#### About this task:
Copy all lines below that use the word "Liberation".

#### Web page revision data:
Content starts

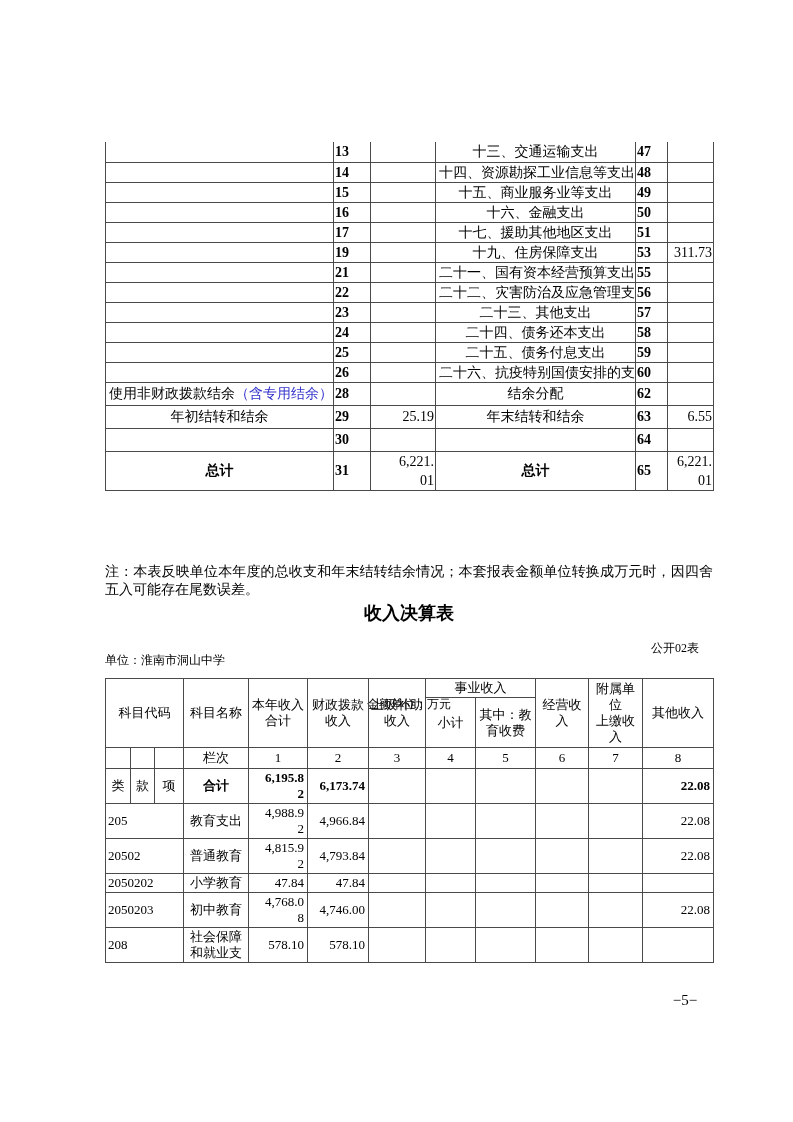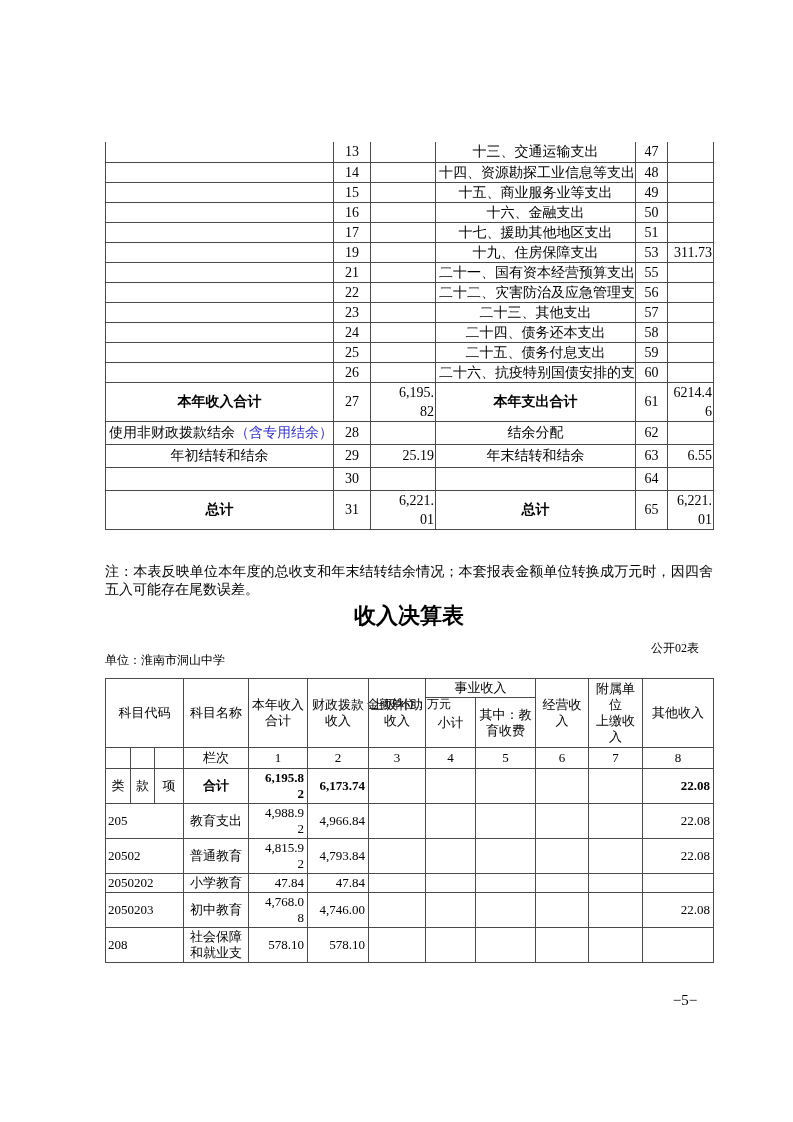--- a/index.html
+++ b/index.html
@@ -8,30 +8,30 @@
 
   table{border-collapse:collapse;table-layout:fixed;position:absolute;}
   td{border:1px solid #4a4a4a;overflow:hidden;}
 
   
   .t1{left:105px;top:142px;width:608px;}
   .t1 td{font-size:14px;line-height:19px;padding:0 3px;}
   .t1 tr.mr{height:20px;}
   .t1 tr.sr{height:23px;}
   .t1 tr.first td{border-top:none;}
-  .t1 .num{text-align:center;padding:0 1px;}
+  .t1 .num{padding:0 1px;font-weight:bold;}
   .t1 .val{text-align:right;white-space:pre-line;padding:0 1px;}
   .t1 .dl,.t1 .dr{text-align:center;white-space:nowrap;}
   .t1 .ctr{text-align:center;font-weight:bold;white-space:normal;}
   .blue{color:#3333cc;}
 
   
   .note{position:absolute;left:105px;top:563px;width:608px;font-size:14px;line-height:18px;text-align:justify;}
   .title{position:absolute;left:105px;top:601px;width:608px;text-align:center;
-         font-size:22px;font-weight:bold;font-family:"Liberation Sans","DejaVu Sans",sans-serif;}
+         font-size:18px;font-weight:bold;font-family:"Liberation Sans","DejaVu Sans",sans-serif;}
   .form-code{position:absolute;left:91px;top:640px;width:608px;text-align:right;font-size:12px;}
   .unit{position:absolute;left:105px;top:652px;font-size:12px;}
   .amount-unit{position:absolute;left:105px;top:696px;width:608px;text-align:center;font-size:12px;}
 
   
   .t2{left:105px;top:678px;width:608px;}
   .t2 td{font-size:13px;line-height:16px;padding:1px 2px;vertical-align:middle;}
   .t2 .hd{text-align:center;white-space:pre-line;}
   .t2 tr.hr1{height:17px;}
   .t2 tr.hr2{height:50px;}
@@ -148,30 +148,20 @@
           <td class="num">59</td>
           <td class="val"></td>
         </tr>
         <tr class="mr">
           <td class="dl"><span></span><span class="blue"></span></td>
           <td class="num">26</td>
           <td class="val"></td>
           <td class="dr">二十六、抗疫特别国债安排的支出</td>
           <td class="num">60</td>
           <td class="val"></td>
-        </tr>
-        <tr class="sr">
-          <td class="dl ctr"><span>本年收入合计</span><span class="blue"></span></td>
-          <td class="num">27</td>
-          <td class="val">6,195.
-82</td>
-          <td class="dr ctr">本年支出合计</td>
-          <td class="num">61</td>
-          <td class="val">6214.4
-6</td>
         </tr>
         <tr class="sr">
           <td class="dl"><span>使用非财政拨款结余</span><span class="blue">（含专用结余）</span></td>
           <td class="num">28</td>
           <td class="val"></td>
           <td class="dr">结余分配</td>
           <td class="num">62</td>
           <td class="val"></td>
         </tr>
         <tr class="sr">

Content ends

#### Result for this exercise:
-         font-size:22px;font-weight:bold;font-family:"Liberation Sans","DejaVu Sans",sans-serif;}
+         font-size:18px;font-weight:bold;font-family:"Liberation Sans","DejaVu Sans",sans-serif;}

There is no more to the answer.